Rejecting the pharmaceutical path, I turned to herbs, deep breathing, and psychotherapy for pain management. I learned about Childhood trauma through Doctors Gabor Mate and Bessel Van Der Kolk who explained the links between chronic pain and unresolved childhood trauma, for which I had plenty. When I told the gynae, there was another reluctant revelation that psychiatric support had been an option all along!!! unmasking the pill-centric approach to my ailment. LIKE WHAT??? The subsequent four years witnessed my resilient management of endometriosis symptoms, including the dreaded 'IUD crash’*, through holistic practices. *(when you remove the IUD, a tonne of women report sudden weight gain, Cushing syndrome symptoms on online forums- but Lo and behold, all of their doctors are telling them it’s not related. Quelle surprise).


I cut my gynaecologist out of my life. Is it scary going it alone? Nah- no more scary than a “qualified man” giving me ALL of the wrong information, leading me down a path of my own destruction. Would I recommend it? I’m not here to recommend. I am only here to share with you my experiences.


As I navigate this ongoing journey, mindfulness of stress remains paramount. Each day brings newfound gratitude for the intimate conversations shared with my womb. I massage her in castor oil, I drink supporting herbs like raspberry leaf and nettles, I exercise in womb friendly ways like dance and slow weight lifting. I wont be a size 8 overnight but you know what’s more important? My relationship with myself and my womb.




Supporting Endometriosis UK and Vagina museum was something I felt compelled to do to give back—a dedication to sparing others the 17-year trek through the harrowing realms of womb affliction.

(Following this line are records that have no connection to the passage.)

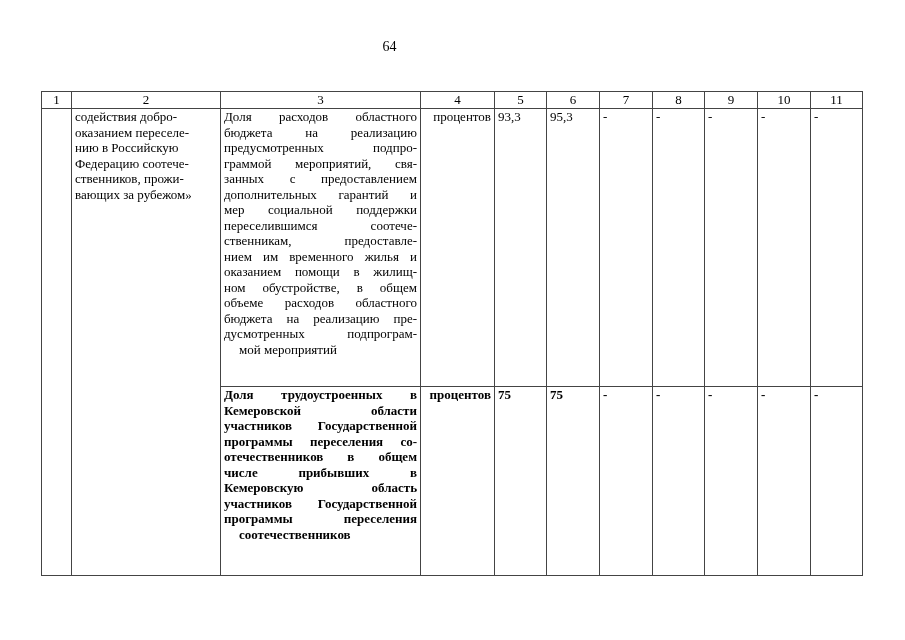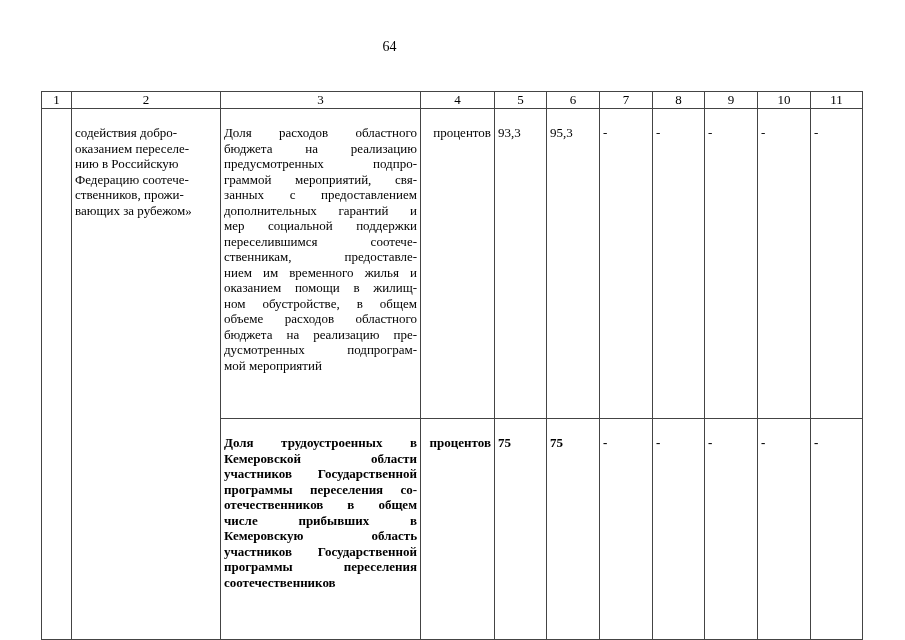"содействия добро-" table.doc-table td, table.doc-table th { padding: 16px 3px -> 0 3px }
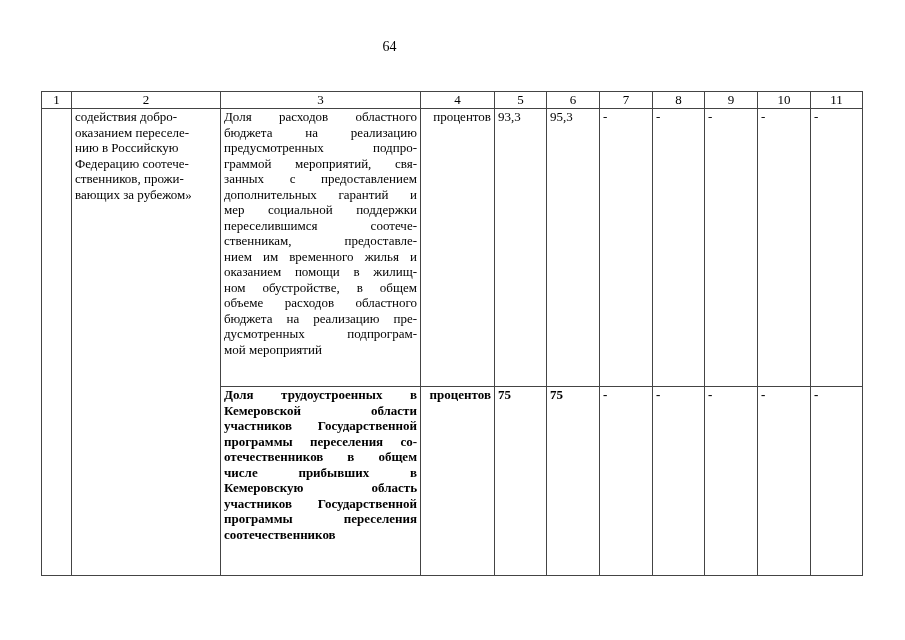"мой мероприятий" .just-line.last { margin-left: none -> 15px }
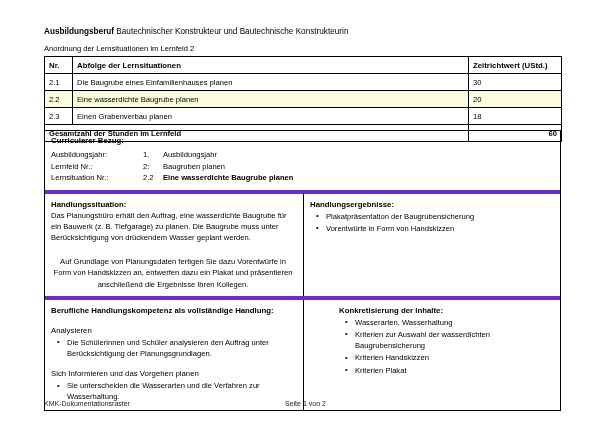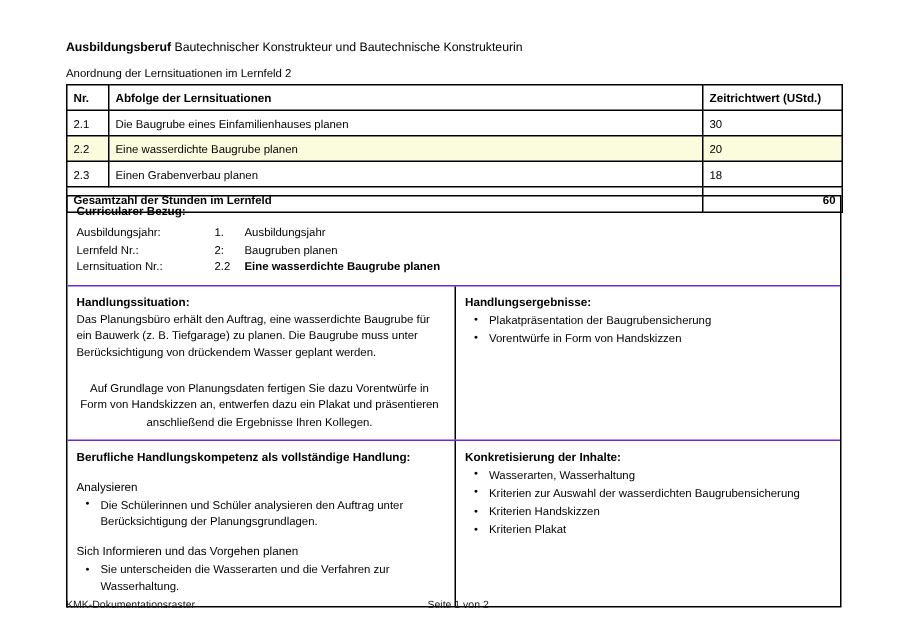"Curricularer Bezug:" .raster-section { border-bottom: 1px solid #6d28d9 -> 4px solid #6d28d9 }
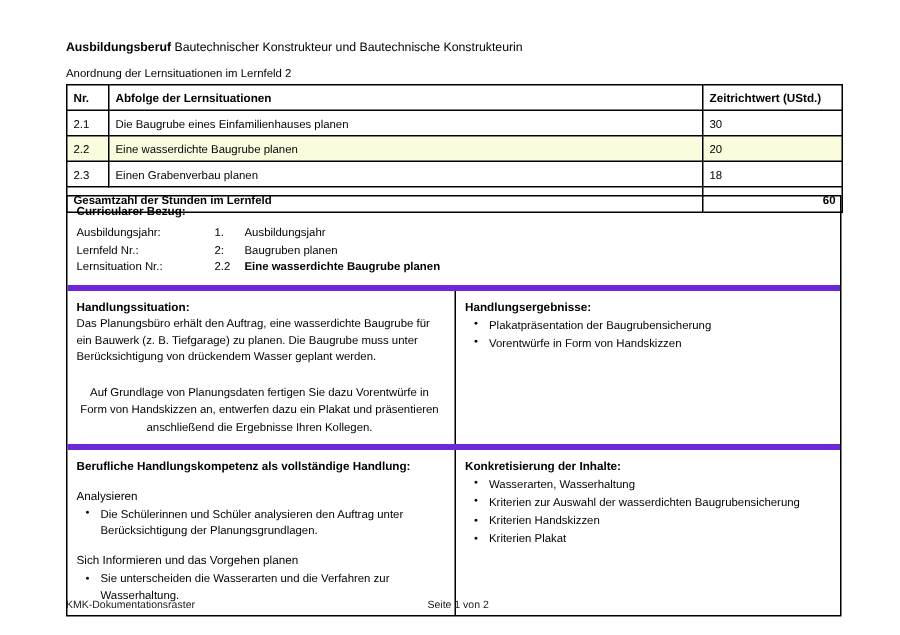"Konkretisierung der Inhalte:" .sec-c-right { margin-left: none -> 29px }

Emerging studies exploring links between womb issues, chronic ill health, and childhood trauma or Adverse Childhood Experiences (ACEs) offer a profound layer to my healing narrative. My journey, reminiscent of the Shamanic path of the 'wounded healer,' resonates with the complex interplay of physical and emotional well-being. Science is still unraveling the enigma of Endometriosis, organisations like the Vagina Museum and Endometriosis UK play a pivotal role in raising awareness about womb health—an endeavour that can only contribute to the collective understanding of these intricate challenges and foster a culture of compassion and support.


My Sacred Portals Collection isn’t a remembrance of this harrowing experience, but a celebration of the strength of the Sacred Yoni Portal- Shakti, Yin Energy. It’s powerful. And when we speak from our pelvic bowl, with clarity and power we can advocate for ourselves and others. This collection is ode to THAT.


I urge you, if any part of this sounds familiar, advocate for yourself, even if you are working WITH a doctor. You are powerful. You ARE the power


With Love xxx





The Sacred Portals Collection Launches on International Women’s Day, Freyja’s Day (Friday) 8th March and 5% of profits from prints will go to Endometriosis UK and Vagina Museum respectively, to help them in continuing their great work.


All opinions on this post are my own, all theories and remedies not yet considered ‘scientific’ due to the intentional underfunding of the mind-body connection and herbal medicines are just that right now- ‘theories’. Make of that what you will.